According to a report by the research team at MIDF Amanah Investment Bank Bhd (MIDF Research), with these latest purchase orders, Favelle Favco’s order book estimation has risen to RM637 million.

It noted that Favelle Favco reported an order book of RM516 million as of May 3, 2021 which had given the group a baseline until 1QFY22.

It said, the newly acquired contracts are expected to contribute positively to the earnings and net assets of Favelle Favco for FY21 and beyond.

“We reiterate our positive view on Favelle Favco with its latest purchase order, and continue to see the contract streak as a sign of recovery for the O&G sector.

“At least five out of the eight contracts are for offshore activities, including the compressor system and upgrade work undertaken by Favelle Favco’s subsidiary Exact Automation.

“We concur with Favelle Favco’s positive stance on recovery from the impact of Covid-19 pandemic with the vaccine roll-out in the countries,” MIDF Research opined.

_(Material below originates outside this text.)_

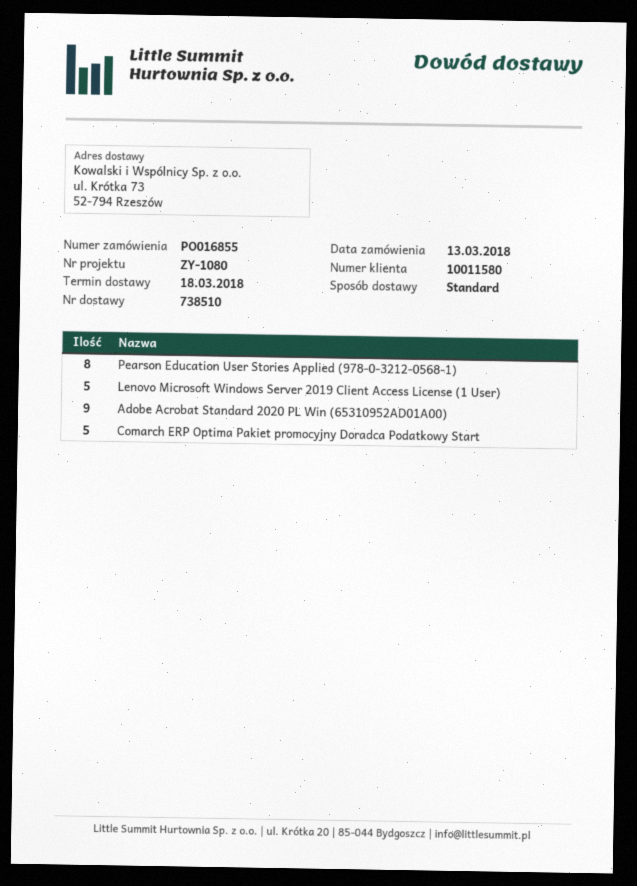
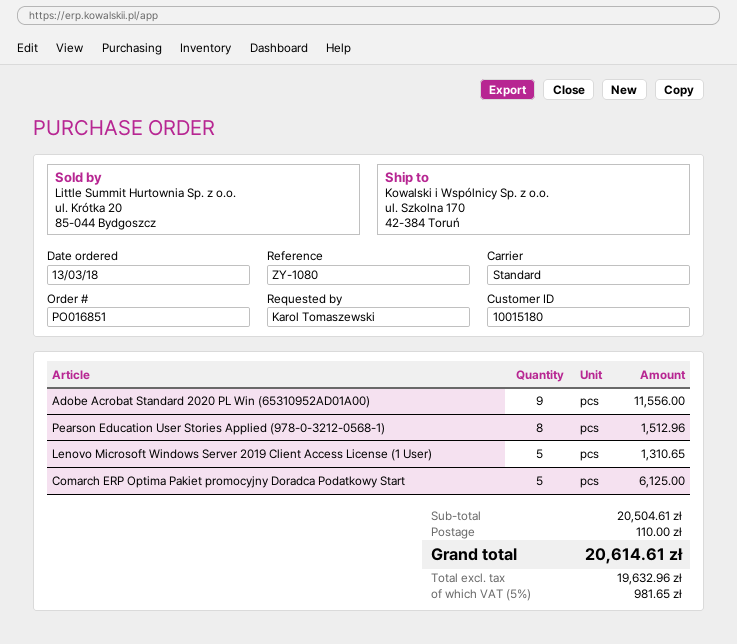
order number: PO016855 -> PO016851
customer number: 10011580 -> 10015180
ship to: ul. Krótka 73, 52-794 Rzeszów -> ul. Szkolna 170, 42-384 Toruń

It noted that the group will continue to be vigilant of the economic recovery, especially in the crane sector.

“Brent crude oil had been elevated in 1HFY21 with the gradual curb of the pandemic and the increasing demand for the commodity, in addition to the recent OPEC+ decision to increase oil supply to 400,000bpd in the next few months.

“These would give Favelle Favco’s clients enough assurance to start offshore projects again. Moreover, Favelle Favco has the ability to deploy its cash flow in various ways, including investment in its rental fleet and new crane models, as well as adding new external ventures into its portfolio.

“As such, we restate that Favelle Favco will be able to sustain its operations and will definitely occupied with more orders well into FY22 as demand for oil recovers,” it said.

It also believe that demand for oil among consumers and industrial­s could gradually restore in the short term, hence increasing the need for offshore and shipyard cranes to return to the market.

“Furthermor­e, Favelle Favco’s Exact Group currently holds over 20 live maintenanc­e contracts with most oil majors in Malaysia, supplies hybrid solar and wind turbine for offshore facilities, and provides various automated analytical and maintenanc­e systems including pipeline monitoring and plant intelligen­ce solutions.

“This division is not only on par with Industry 4.0, but also contribute­s to the call for energy transition in the oil and gas sector,” it added.